Antoine Briand : Ca peut aussi être une fausse impression car il ne faut pas oublier que quand ils lancent un appel d’offres, les acheteurs ont à répondre à un certain nombre de contraintes internes à l’entreprise et sans rapport direct avec les besoins auxquels ils cherchent des réponses. Par exemple, dans mon passé d’acheteur, quand je me suis occupé de la refonte du voyage et du déplacement pour la MGEN – un budget à 10 millions par an, je devais faire avec une contrainte forte : garder la même agence de voyage, une petite TMC locale, avec qui la mutuelle avait des liens anciens et forts.

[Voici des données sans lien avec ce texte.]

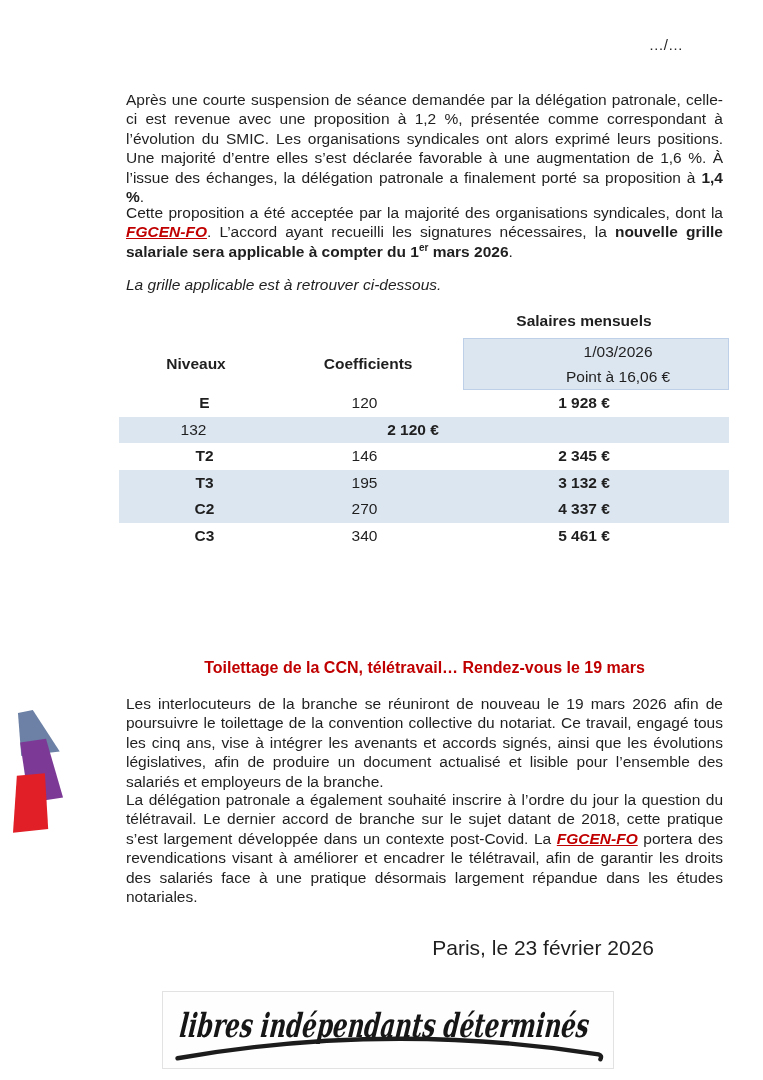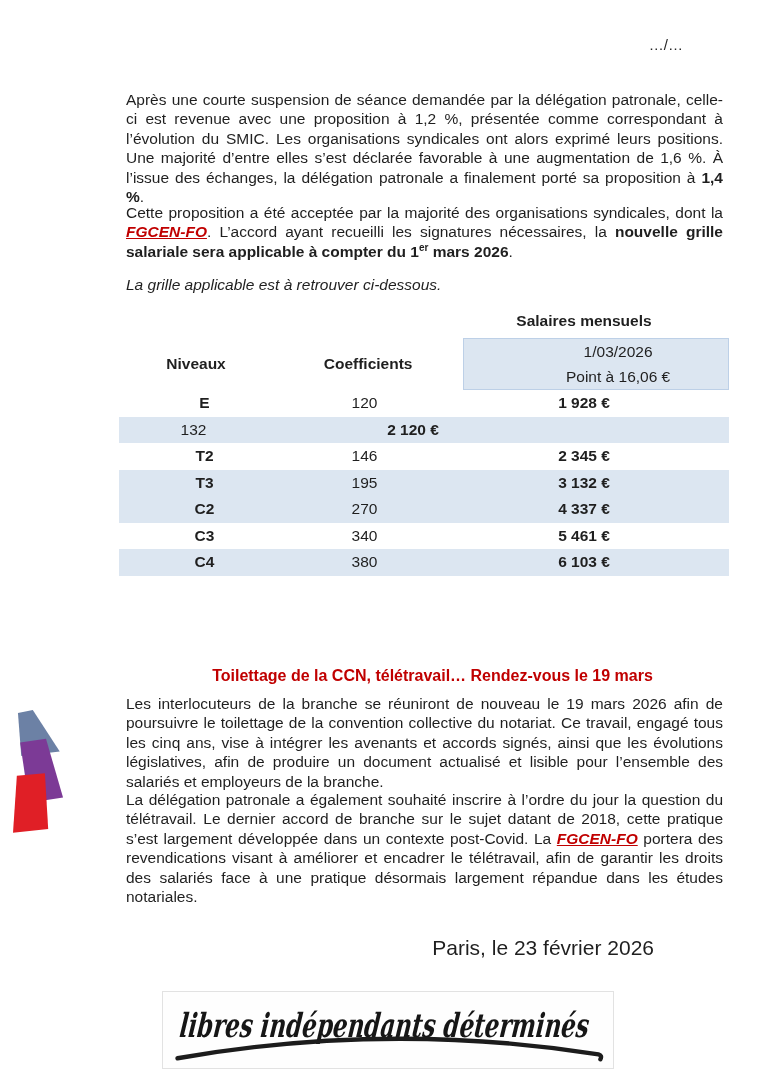"C4" div.t-row { html: <div> <div>C4</div> <div>380</div> <div>6 103 €</div> </div> -> none }
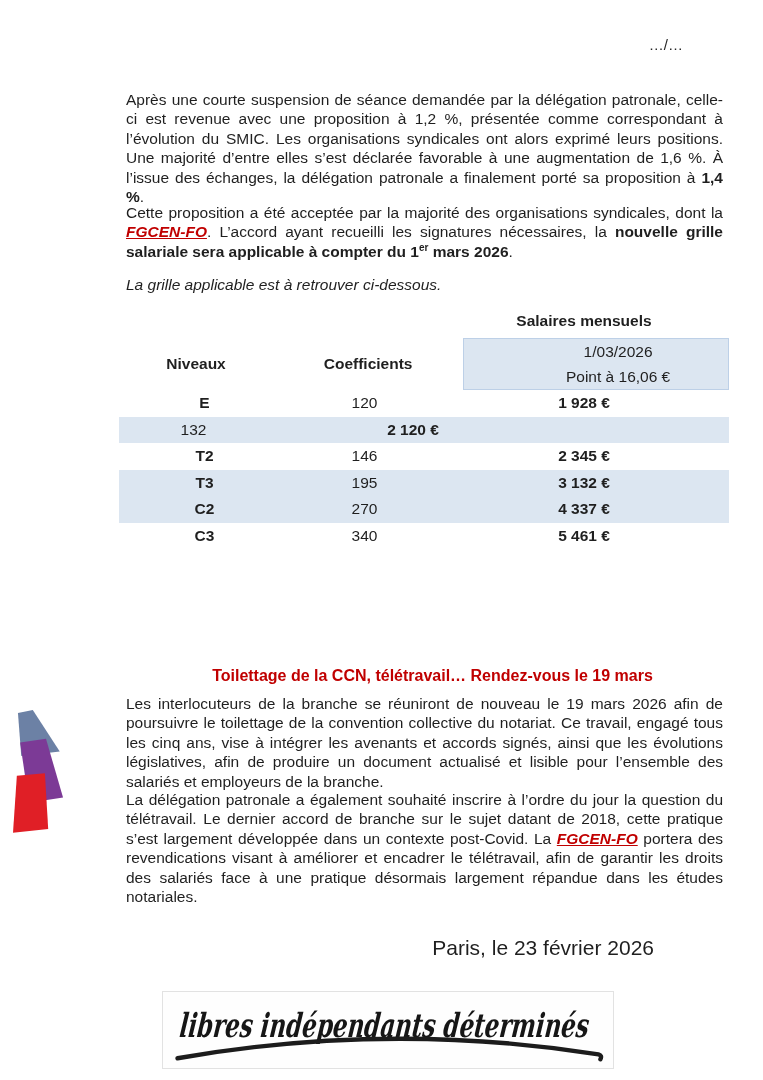"Toilettage de la CCN, télétravail…" .section-heading { margin: 8px -> 0 }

A vous entendre, les acheteurs ne seraient que des courroies de transmission de contraintes qui s’imposent à eux. Ils n’auraient donc aucune responsabilité dans la rédaction d’AO par trop excluants ?

A.B. : Ce qui est sûr, c’est que l’acheteur récupère un cahier des charges qui a déjà été écrit par une direction métier, une DRH qui, dans le domaine du voyage, a un rôle moteur, une direction financière, une direction des opérations éventuellement et, aussi, souvent, des services généraux. Mais ce n’est pas figé, il doit y avoir une discussion entre l’acheteur et ces services. Dans le meilleur des cas, il y a un Travel manager comme interlocuteur. Quand ce n’est pas le cas, l’acheteur doit avoir la liberté d’interroger des grands voyageurs, des key users… De plus, il doit savoir comment traduire dans l’AO les besoins et les contraintes en termes fonctionnels plutôt que techniques pour laisser la porte ouverte à un panel plus large de solutions. Pour reprendre le cas de la MGEN qui en était encore à la gestion papier des notes de frais, avec cette TMC imposée, j’ai dit en tant qu’acheteur : “OK, on garde la même TMC – alors que la bonne pratique aurait été de tout remettre à plat – mais il faut quand même qu’on digitalise la gestion des voyages et déplacements« . On m’a alors donné la main sur les éditeurs d’outils – j’ai encapsulé un AO spécifique “OBT”… La TMC historique a été conservée et on l’a fait monter en puissance sur ces outils.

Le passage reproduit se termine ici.